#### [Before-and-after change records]
_ _ _

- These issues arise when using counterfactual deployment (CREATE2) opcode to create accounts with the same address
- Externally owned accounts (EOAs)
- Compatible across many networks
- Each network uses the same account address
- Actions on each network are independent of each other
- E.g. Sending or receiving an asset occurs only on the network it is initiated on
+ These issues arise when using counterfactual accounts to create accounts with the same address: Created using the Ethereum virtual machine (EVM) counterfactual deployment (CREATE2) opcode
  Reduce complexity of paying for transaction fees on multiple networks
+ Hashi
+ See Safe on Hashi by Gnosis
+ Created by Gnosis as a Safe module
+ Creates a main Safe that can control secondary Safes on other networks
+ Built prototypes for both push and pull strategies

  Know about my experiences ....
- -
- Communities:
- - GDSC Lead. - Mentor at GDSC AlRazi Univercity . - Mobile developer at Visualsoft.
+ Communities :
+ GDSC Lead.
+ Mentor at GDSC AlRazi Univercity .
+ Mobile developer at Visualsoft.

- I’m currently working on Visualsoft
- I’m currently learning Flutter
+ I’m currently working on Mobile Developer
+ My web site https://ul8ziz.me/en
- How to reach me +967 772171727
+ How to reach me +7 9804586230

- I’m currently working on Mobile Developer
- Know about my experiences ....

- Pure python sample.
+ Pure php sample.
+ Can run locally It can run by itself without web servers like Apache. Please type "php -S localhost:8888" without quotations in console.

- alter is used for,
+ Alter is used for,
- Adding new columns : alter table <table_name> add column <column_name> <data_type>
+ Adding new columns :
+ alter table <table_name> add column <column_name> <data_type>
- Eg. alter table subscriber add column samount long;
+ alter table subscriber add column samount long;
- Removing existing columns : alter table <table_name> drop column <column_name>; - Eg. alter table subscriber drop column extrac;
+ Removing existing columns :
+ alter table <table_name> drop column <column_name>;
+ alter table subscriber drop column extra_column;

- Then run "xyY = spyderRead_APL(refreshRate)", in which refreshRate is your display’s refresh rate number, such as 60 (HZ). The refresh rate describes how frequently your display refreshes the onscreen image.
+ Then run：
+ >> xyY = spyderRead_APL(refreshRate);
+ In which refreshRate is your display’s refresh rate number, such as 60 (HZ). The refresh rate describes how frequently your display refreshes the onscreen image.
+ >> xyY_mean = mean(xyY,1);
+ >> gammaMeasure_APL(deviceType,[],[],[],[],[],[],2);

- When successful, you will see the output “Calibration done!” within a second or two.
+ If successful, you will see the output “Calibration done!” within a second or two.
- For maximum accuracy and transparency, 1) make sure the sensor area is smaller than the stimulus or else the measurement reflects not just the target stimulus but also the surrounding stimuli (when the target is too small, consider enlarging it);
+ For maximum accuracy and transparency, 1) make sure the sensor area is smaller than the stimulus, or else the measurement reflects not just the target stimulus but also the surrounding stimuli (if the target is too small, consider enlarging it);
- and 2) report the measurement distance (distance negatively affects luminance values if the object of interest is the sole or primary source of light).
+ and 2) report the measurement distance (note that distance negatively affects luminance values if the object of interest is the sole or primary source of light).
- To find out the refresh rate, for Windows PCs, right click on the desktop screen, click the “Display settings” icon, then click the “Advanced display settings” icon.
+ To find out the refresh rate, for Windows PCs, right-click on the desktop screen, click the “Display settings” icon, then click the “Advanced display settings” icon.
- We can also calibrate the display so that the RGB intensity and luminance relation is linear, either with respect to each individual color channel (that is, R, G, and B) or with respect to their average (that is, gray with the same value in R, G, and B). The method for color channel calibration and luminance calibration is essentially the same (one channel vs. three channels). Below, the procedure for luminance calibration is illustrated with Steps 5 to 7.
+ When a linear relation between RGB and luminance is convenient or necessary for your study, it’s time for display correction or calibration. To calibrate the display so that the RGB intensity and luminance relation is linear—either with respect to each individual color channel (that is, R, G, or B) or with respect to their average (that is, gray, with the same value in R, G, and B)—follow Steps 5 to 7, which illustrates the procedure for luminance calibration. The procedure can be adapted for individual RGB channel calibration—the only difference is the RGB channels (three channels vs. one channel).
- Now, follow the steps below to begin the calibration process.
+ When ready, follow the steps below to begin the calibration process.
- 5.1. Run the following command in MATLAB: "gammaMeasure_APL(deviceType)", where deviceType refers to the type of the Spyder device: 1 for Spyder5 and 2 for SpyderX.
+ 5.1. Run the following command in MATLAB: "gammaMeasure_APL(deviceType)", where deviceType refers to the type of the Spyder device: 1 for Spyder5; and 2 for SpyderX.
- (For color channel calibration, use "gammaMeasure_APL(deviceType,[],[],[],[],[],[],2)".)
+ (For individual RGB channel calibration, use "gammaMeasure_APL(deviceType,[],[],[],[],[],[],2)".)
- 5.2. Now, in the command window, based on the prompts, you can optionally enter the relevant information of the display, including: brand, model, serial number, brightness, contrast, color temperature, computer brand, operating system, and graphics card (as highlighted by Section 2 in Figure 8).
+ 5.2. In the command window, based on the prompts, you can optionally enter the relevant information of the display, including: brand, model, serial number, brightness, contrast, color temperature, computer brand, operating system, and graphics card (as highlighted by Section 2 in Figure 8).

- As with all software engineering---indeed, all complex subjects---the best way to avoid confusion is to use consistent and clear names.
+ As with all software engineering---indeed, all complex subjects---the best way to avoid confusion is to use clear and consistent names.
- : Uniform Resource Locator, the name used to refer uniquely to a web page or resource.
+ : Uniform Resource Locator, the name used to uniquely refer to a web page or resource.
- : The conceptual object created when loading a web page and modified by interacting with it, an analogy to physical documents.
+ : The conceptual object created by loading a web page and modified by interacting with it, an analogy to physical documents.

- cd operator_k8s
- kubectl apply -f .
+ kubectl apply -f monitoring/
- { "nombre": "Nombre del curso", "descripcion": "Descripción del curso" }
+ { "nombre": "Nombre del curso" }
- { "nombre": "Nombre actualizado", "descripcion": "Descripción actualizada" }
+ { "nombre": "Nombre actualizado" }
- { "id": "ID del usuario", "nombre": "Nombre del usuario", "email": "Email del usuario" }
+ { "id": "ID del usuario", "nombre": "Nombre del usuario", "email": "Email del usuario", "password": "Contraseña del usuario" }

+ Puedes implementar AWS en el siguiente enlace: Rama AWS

_ _ _

#### [Exercise]
Looking at the data above, return every line from the one with "- Compatible across many networks" down to the one with "- How to reach me +967 772171727", exactly and inclusively.

#### [Exercise result]
- Compatible across many networks
- Each network uses the same account address
- Actions on each network are independent of each other
- E.g. Sending or receiving an asset occurs only on the network it is initiated on
+ These issues arise when using counterfactual accounts to create accounts with the same address: Created using the Ethereum virtual machine (EVM) counterfactual deployment (CREATE2) opcode
  Reduce complexity of paying for transaction fees on multiple networks
+ Hashi
+ See Safe on Hashi by Gnosis
+ Created by Gnosis as a Safe module
+ Creates a main Safe that can control secondary Safes on other networks
+ Built prototypes for both push and pull strategies

  Know about my experiences ....
- -
- Communities:
- - GDSC Lead. - Mentor at GDSC AlRazi Univercity . - Mobile developer at Visualsoft.
+ Communities :
+ GDSC Lead.
+ Mentor at GDSC AlRazi Univercity .
+ Mobile developer at Visualsoft.

- I’m currently working on Visualsoft
- I’m currently learning Flutter
+ I’m currently working on Mobile Developer
+ My web site https://ul8ziz.me/en
- How to reach me +967 772171727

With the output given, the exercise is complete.